Provided records
=== Begin Enclosure ===

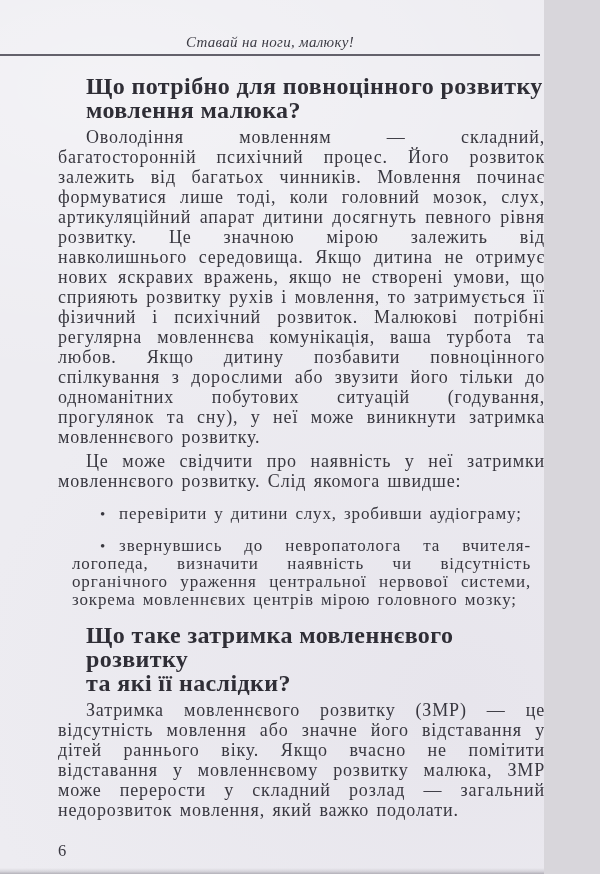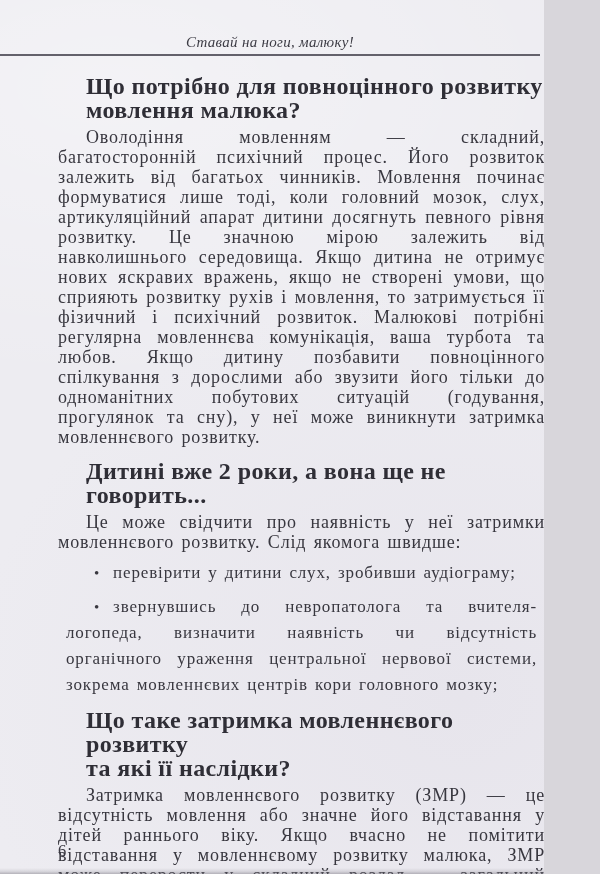--- a/index.html
+++ b/index.html
@@ -113,7 +113,6 @@
     </section>
 
     <section class="section-2">
-      <h2 class="section-heading">Дитині вже 2 роки, а вона ще не говорить...</h2>
       <p class="para">Це може свідчити про наявність у неї затримки мовленнєвого розвитку. Слід якомога швидше:</p>
 
       <p class="bullet">

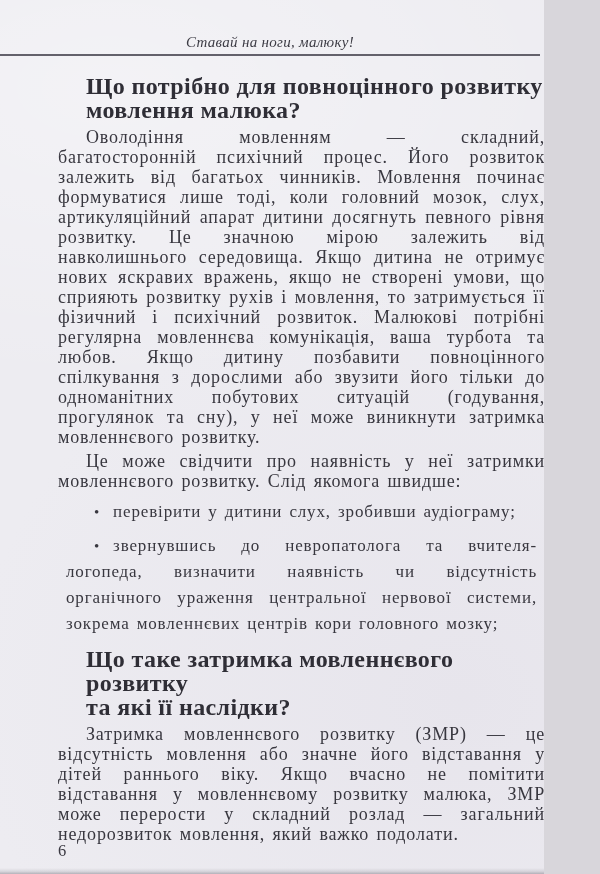--- a/index.html
+++ b/index.html
@@ -71,11 +71,11 @@
     color: #38373f;
   }
   .bullet {
-    margin: 8px;
+    margin: 14px;
     text-align: justify;
     text-indent: 28px;
     font-size: 17px;
-    line-height: 26px;
+    line-height: 18px;
     letter-spacing: 0.85px;
     word-spacing: 2px;
     color: #38373f;

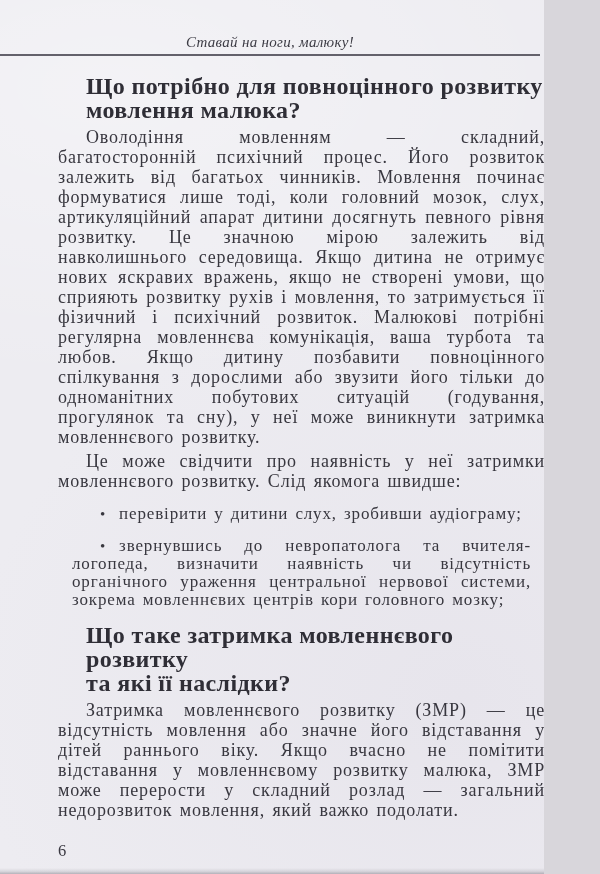--- a/index.html
+++ b/index.html
@@ -119,7 +119,7 @@
         <span class="bullet-mark">•</span><span>перевірити у дитини слух, зробивши аудіограму;</span>
       </p>
       <p class="bullet">
-        <span class="bullet-mark">•</span><span>звернувшись до невропатолога та вчителя-логопеда, визначити наявність чи відсутність органічного ураження центральної нервової системи, зокрема мовленнєвих центрів кори головного мозку;</span>
+        <span class="bullet-mark">•</span><span>звернувшись до невропатолога та вчителя-логопеда, визначити наявність чи відсутність органічного ураження центральної нервової системи, зокрема мовленнєвих центрів мірою головного мозку;</span>
       </p>
     </section>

=== End Enclosure ===

Instructions to follow
A line belongs in the answer if it contains the word "text"; copy every such line from the data above.

Exercise answer
     text-align: justify;
     text-indent: 28px;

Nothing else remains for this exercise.